UofM Research Center Partners with FedEx and TDOT
C-TIER leads project to enhance traffic safety at roadside work zones
The Center for Transportation Innovations Education and Research (C-TIER) PIs, Dr. Sabya Mishra and Dr. Mihalis Golias, both professors in Civil Engineering are the researchers that will work on the project “Informed Safety, Mobility, and Driver Comfort Enhancement Practices for Work Zones: Learnings from High-Fidelity Data” to enhance work zone safety. This project is jointly sponsored by FedEx and Tennessee Department of Transportation.
Work zones have long been cited as a potential cause of road fatalities and traffic delays and work zones have a deleterious effect on mobility, safety, and comfort, evidenced by the ever-increasing frequency of crashes and delays. Substantial research has aimed at enhancing safety and mobility around work zones for passing vehicles and workers. Moreover, there is a need to evaluate various vehicle dynamics as they pass different work zone elements and their potentially detrimental consequences. In recent times, vehicles are equipped with various devices and have the potential to collect high-fidelity data on individual vehicle actions as they pass through various work zones. Such data sets can be used to enhance safety around work zones.
Figure showing working zone sensors to collect data.
This project aims to collect precise vehicle data such as location, speed, acceleration, and heading through the use of multiple onboard sensors. From the traffic videos from onboard cameras, data related to surrounding traffic, such as spacing with the neighboring vehicle, relative/ average speed of neighboring vehicles, and offset distance from the work zone boundary, will be extracted. The collected data will be used to (i) establish the relationship between crashes and hard braking events, (ii) derive work zone performance measures related to safety, mobility, and driver comfort, and (iii) recommend crash evasion actions.

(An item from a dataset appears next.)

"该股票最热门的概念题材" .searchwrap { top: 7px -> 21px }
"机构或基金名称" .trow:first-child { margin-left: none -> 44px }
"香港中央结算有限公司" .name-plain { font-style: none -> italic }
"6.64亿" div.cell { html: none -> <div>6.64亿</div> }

The project is expected to have far-reaching practical implications. Mishra said “The project will help us to identify appropriate performance measures to quantify safety, mobility, and driver comfort while driving through a work zone, and will provide us comprehensive knowledge of vehicle’s interaction pattern with various work zone types. At the end of this project, we will be able to provide recommendation of signage placement to enhance safety, mobility, and driver comfort.”